Saved data entries:
* * * *
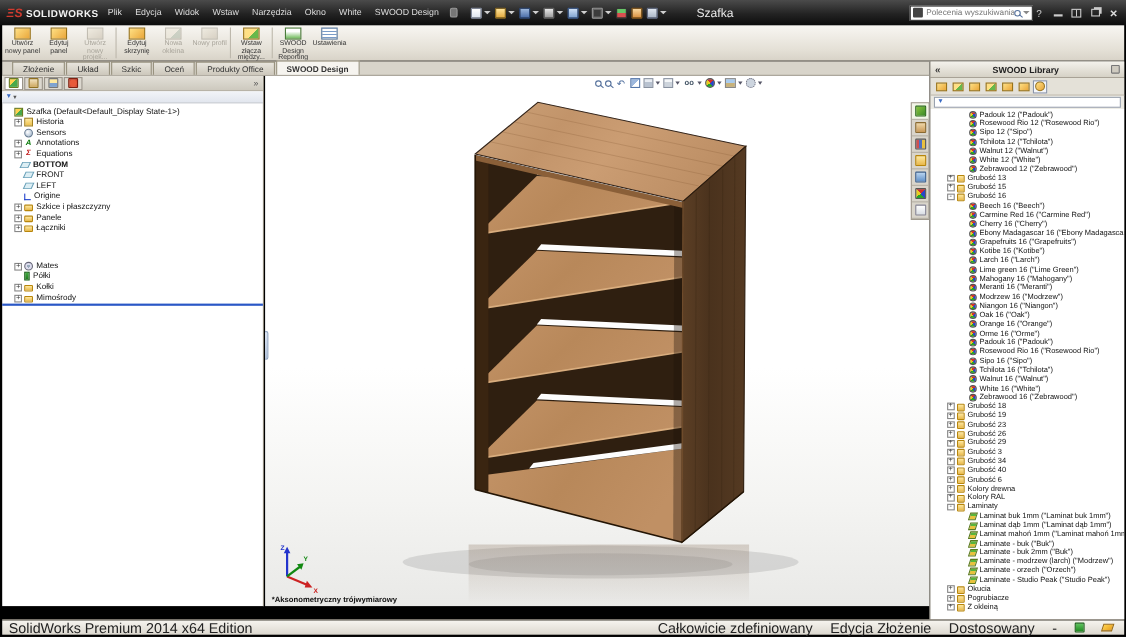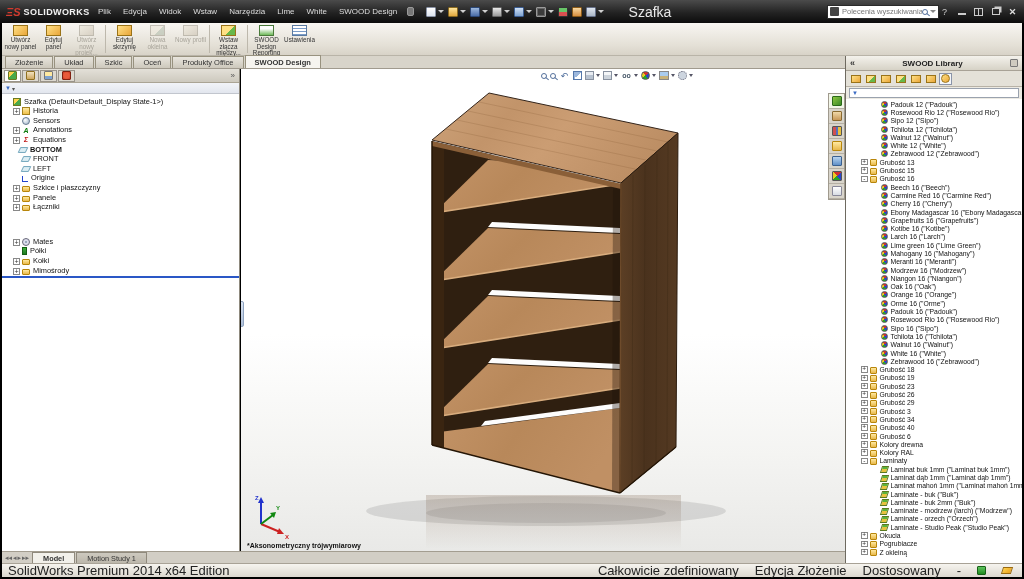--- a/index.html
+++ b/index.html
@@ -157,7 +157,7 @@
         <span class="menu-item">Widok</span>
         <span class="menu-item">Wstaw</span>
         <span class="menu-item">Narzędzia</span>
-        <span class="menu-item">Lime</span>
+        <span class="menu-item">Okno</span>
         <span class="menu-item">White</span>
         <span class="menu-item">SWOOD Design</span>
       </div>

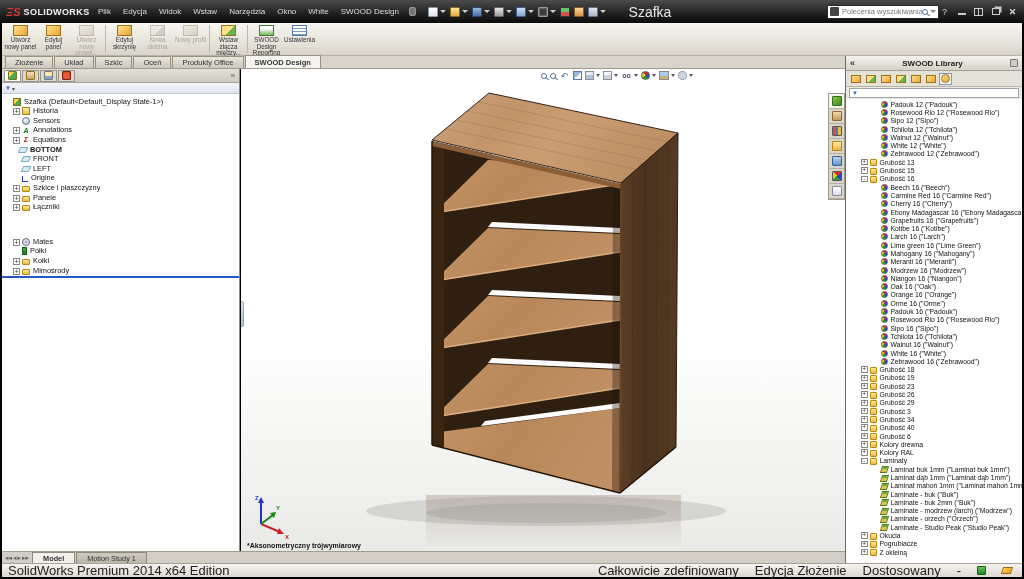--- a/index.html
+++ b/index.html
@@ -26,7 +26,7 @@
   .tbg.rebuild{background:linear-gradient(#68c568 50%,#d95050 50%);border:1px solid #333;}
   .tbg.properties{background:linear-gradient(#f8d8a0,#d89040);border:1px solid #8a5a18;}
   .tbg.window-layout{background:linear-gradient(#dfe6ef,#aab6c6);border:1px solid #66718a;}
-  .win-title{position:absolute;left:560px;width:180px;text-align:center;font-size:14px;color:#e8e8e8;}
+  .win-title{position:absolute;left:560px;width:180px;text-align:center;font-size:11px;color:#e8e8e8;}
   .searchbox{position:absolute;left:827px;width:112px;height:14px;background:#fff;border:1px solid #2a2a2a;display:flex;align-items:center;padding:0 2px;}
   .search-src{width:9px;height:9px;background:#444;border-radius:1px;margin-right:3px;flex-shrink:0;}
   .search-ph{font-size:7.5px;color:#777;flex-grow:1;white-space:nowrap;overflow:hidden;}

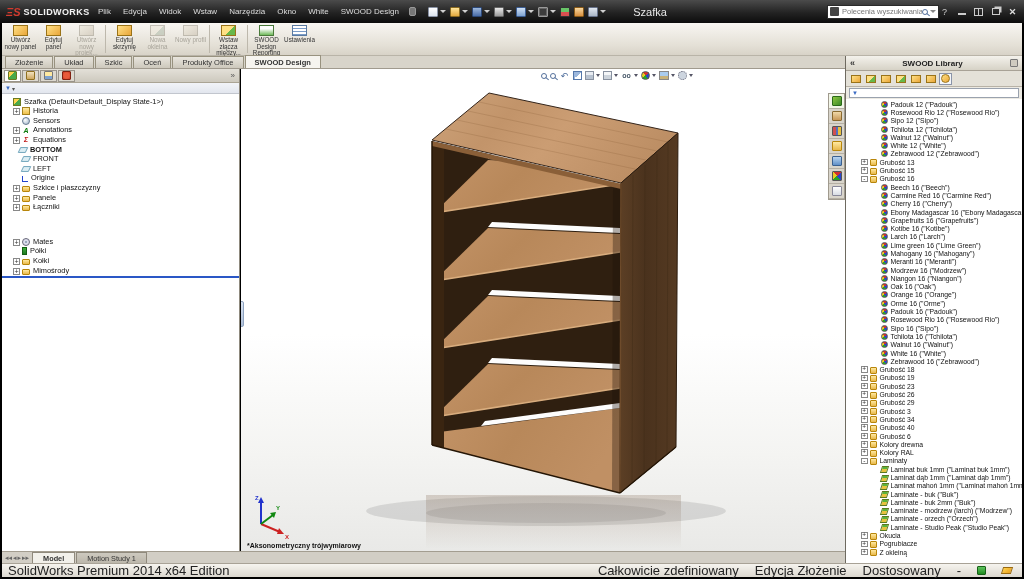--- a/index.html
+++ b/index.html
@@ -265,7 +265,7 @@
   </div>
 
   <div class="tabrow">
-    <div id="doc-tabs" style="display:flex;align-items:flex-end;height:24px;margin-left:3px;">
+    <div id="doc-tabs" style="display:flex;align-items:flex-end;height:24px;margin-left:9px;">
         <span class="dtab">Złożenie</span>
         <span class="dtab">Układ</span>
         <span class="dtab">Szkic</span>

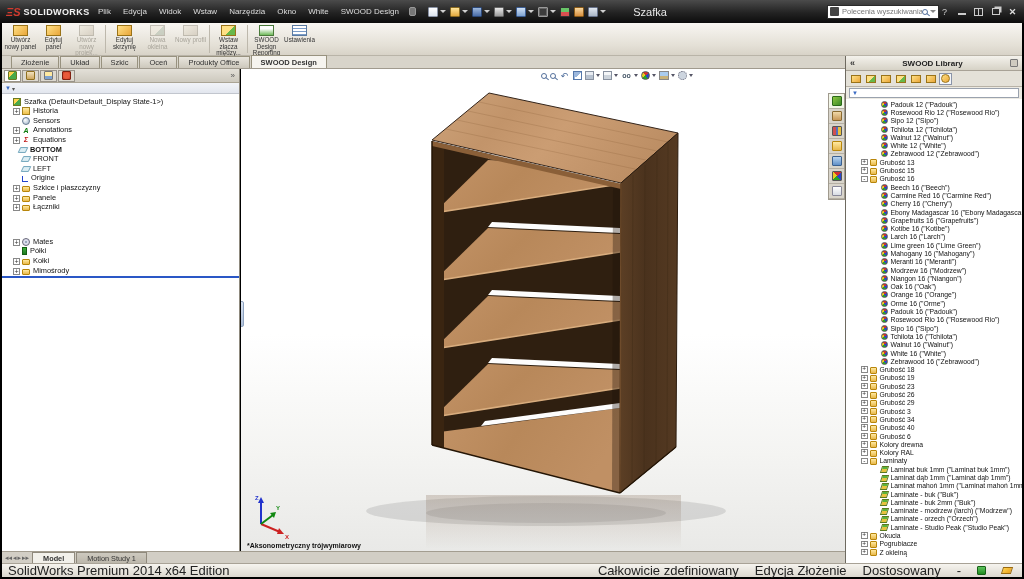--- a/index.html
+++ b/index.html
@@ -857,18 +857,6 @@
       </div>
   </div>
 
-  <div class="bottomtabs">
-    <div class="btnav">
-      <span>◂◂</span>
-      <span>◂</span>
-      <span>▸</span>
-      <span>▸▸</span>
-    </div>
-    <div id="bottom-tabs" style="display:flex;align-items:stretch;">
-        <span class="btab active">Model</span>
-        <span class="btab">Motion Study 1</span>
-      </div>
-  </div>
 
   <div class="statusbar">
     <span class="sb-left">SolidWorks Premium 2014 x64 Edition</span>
* * * *
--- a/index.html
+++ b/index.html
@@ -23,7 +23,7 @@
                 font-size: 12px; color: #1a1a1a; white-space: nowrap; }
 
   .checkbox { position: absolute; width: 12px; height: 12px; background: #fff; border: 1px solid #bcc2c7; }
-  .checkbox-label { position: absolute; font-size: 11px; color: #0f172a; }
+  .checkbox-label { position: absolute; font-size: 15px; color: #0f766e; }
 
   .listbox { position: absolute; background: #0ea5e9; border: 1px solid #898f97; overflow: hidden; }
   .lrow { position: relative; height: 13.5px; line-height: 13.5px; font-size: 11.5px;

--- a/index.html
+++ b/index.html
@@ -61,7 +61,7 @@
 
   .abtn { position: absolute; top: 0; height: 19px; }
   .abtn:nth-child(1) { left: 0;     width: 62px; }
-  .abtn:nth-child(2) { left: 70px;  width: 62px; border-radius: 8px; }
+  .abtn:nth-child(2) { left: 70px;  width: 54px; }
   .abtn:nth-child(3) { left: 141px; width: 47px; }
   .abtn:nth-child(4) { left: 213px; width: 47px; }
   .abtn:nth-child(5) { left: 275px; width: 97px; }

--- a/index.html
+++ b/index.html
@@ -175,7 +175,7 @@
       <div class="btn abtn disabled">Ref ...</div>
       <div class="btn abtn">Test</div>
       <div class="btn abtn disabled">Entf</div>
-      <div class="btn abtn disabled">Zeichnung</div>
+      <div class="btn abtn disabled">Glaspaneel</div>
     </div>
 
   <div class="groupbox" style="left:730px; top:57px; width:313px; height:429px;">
* * * *
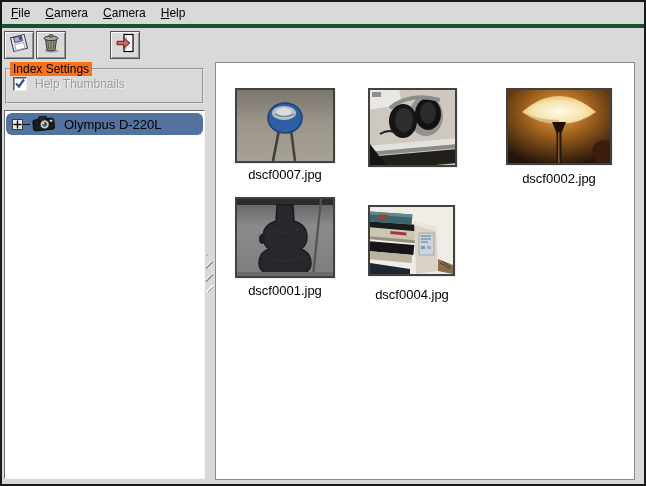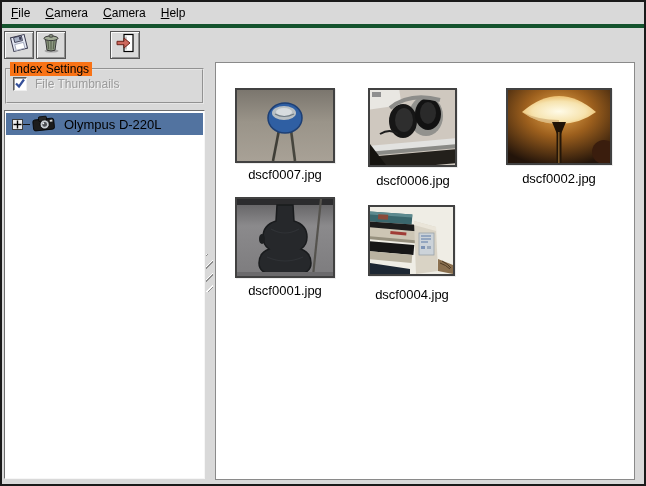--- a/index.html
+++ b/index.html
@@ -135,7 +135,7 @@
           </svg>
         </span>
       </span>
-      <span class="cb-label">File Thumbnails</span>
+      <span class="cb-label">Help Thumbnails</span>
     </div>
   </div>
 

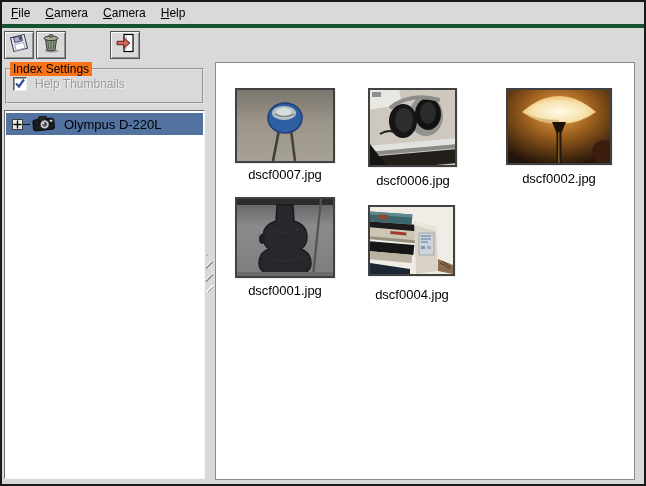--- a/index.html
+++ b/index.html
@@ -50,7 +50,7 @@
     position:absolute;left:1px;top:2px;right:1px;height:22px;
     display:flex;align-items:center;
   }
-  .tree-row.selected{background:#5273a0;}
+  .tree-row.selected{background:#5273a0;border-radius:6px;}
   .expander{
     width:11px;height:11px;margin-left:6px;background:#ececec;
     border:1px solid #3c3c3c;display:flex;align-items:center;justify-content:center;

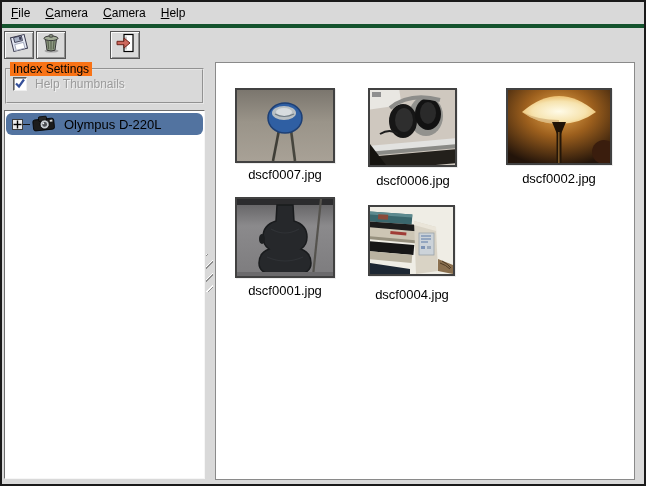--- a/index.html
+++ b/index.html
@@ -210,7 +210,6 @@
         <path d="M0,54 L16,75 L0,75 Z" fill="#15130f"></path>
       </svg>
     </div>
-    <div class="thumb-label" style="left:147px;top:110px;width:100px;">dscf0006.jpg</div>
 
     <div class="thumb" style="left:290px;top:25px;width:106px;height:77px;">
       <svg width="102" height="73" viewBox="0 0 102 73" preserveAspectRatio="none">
* * * *
Exercise prompt
Please find every line in the records that contains the word "child", and copy it out.

Reply
   .abtn:nth-child(1) { left: 0;     width: 62px; }
-  .abtn:nth-child(2) { left: 70px;  width: 62px; border-radius: 8px; }
+  .abtn:nth-child(2) { left: 70px;  width: 54px; }
   .abtn:nth-child(3) { left: 141px; width: 47px; }
   .abtn:nth-child(4) { left: 213px; width: 47px; }
   .abtn:nth-child(5) { left: 275px; width: 97px; }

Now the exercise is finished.